__TASK TO COMPLETE__: Without including any pictures, write out all the entries exactly.

BEGIN MATERIAL SHOWN

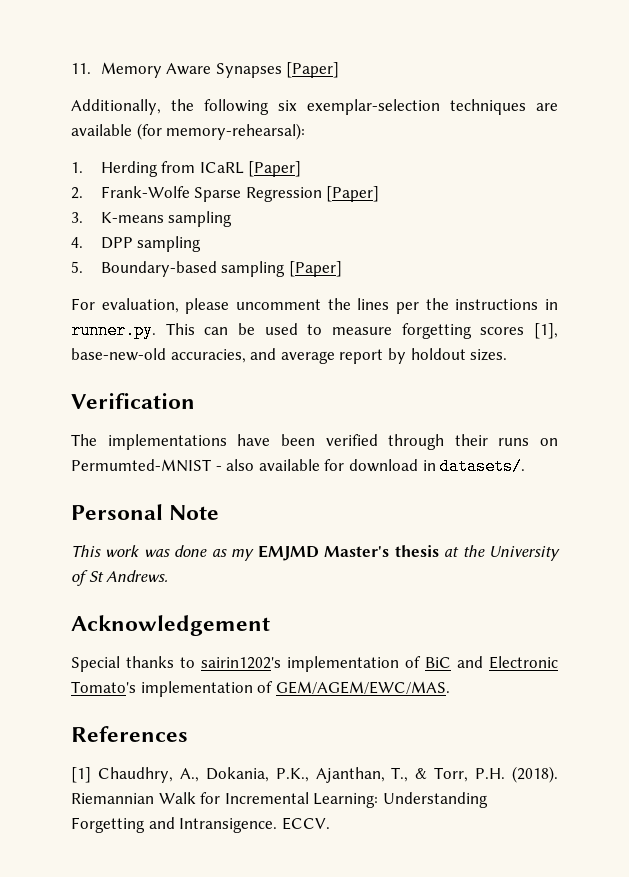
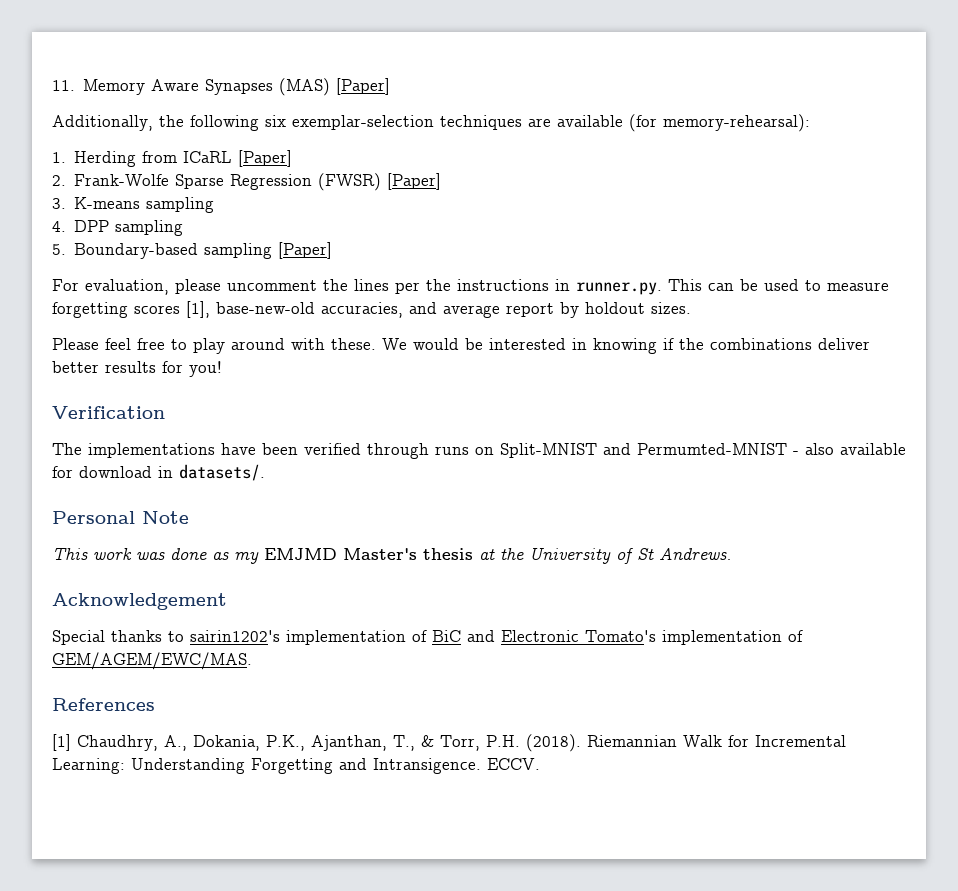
(282, 70) none -> [279,78,331,96] (MAS)
(322, 194) none -> [318,173,382,191] (FWSR)
(508, 355) none -> [52,338,870,354] [52,361,222,377] // Please feel free to play around with these. We would be interested in knowing if the combinations deliver better results for you!
[454,434,488,446] their -> (429, 451) none
(558, 442) none -> [500,443,631,458] Split-MNIST and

END MATERIAL SHOWN

__REPLY TO THE EXERCISE__:
(282, 70) none -> [279,78,331,96] (MAS)
(322, 194) none -> [318,173,382,191] (FWSR)
(508, 355) none -> [52,338,870,354] [52,361,222,377] // Please feel free to play around with these. We would be interested in knowing if the combinations deliver better results for you!
[454,434,488,446] their -> (429, 451) none
(558, 442) none -> [500,443,631,458] Split-MNIST and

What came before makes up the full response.